TASK TO CARRY OUT> Copy the lines verbatim, beginning with the line that contains "(783, 177) none" and continuing through the end of the data, and only those lines.
******************************
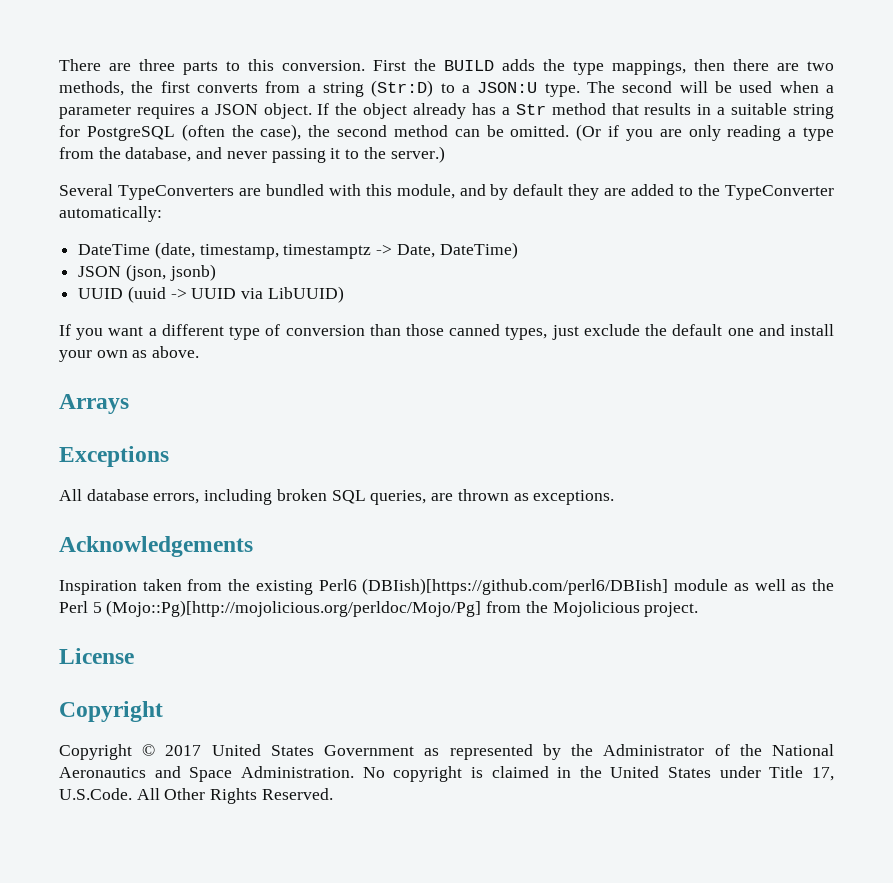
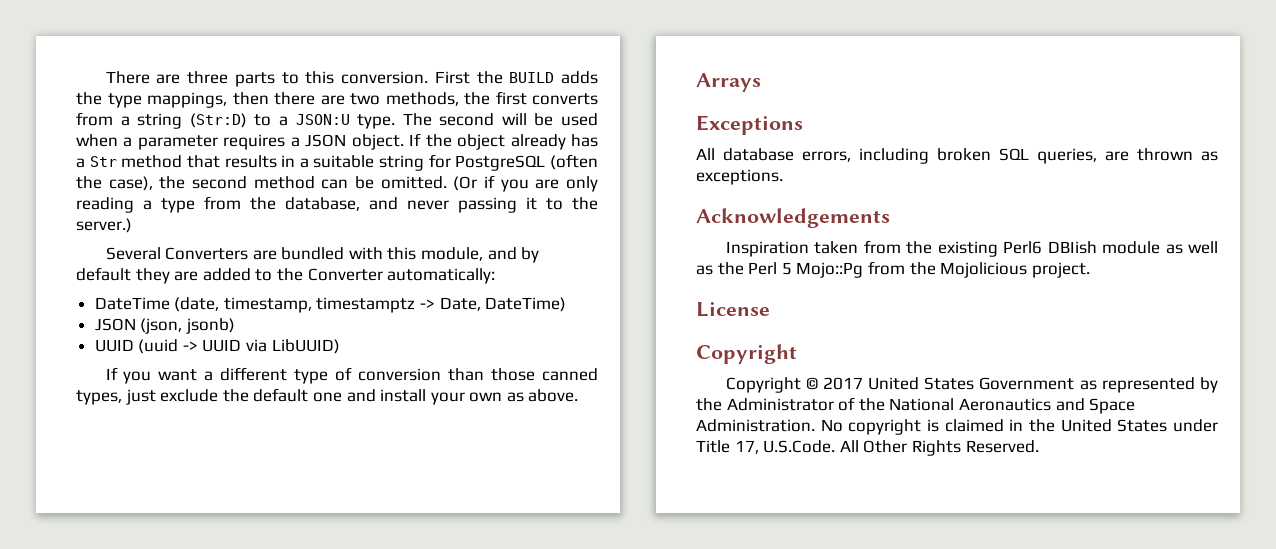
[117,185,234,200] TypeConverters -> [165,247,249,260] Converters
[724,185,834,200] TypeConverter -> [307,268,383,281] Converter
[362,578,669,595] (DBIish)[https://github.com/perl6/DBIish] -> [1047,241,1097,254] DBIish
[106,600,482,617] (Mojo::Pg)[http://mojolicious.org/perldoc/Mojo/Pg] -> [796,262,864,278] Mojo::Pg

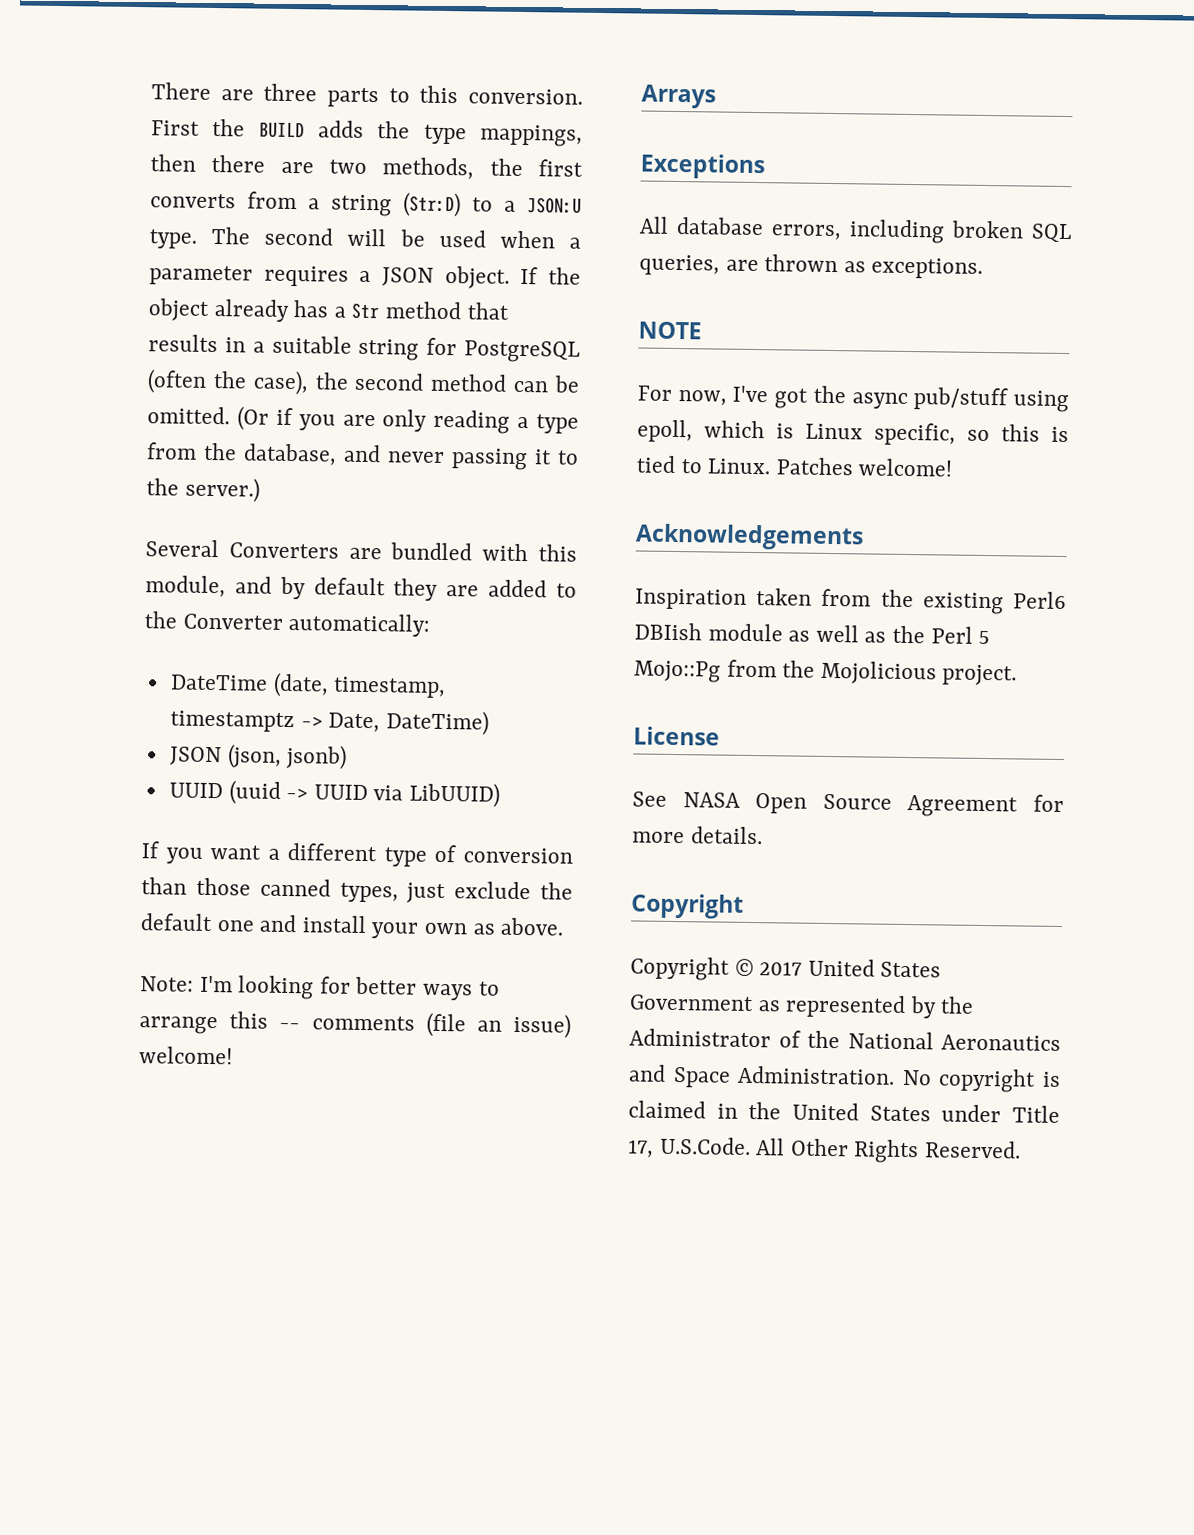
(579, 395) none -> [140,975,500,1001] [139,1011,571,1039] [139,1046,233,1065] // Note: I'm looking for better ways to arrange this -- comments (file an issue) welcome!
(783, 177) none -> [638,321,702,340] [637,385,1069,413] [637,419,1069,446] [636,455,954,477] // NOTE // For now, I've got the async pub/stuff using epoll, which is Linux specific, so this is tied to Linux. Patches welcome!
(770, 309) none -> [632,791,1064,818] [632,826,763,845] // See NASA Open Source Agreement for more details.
******************************
RESPONSE FOR THIS EXERCISE>
(783, 177) none -> [638,321,702,340] [637,385,1069,413] [637,419,1069,446] [636,455,954,477] // NOTE // For now, I've got the async pub/stuff using epoll, which is Linux specific, so this is tied to Linux. Patches welcome!
(770, 309) none -> [632,791,1064,818] [632,826,763,845] // See NASA Open Source Agreement for more details.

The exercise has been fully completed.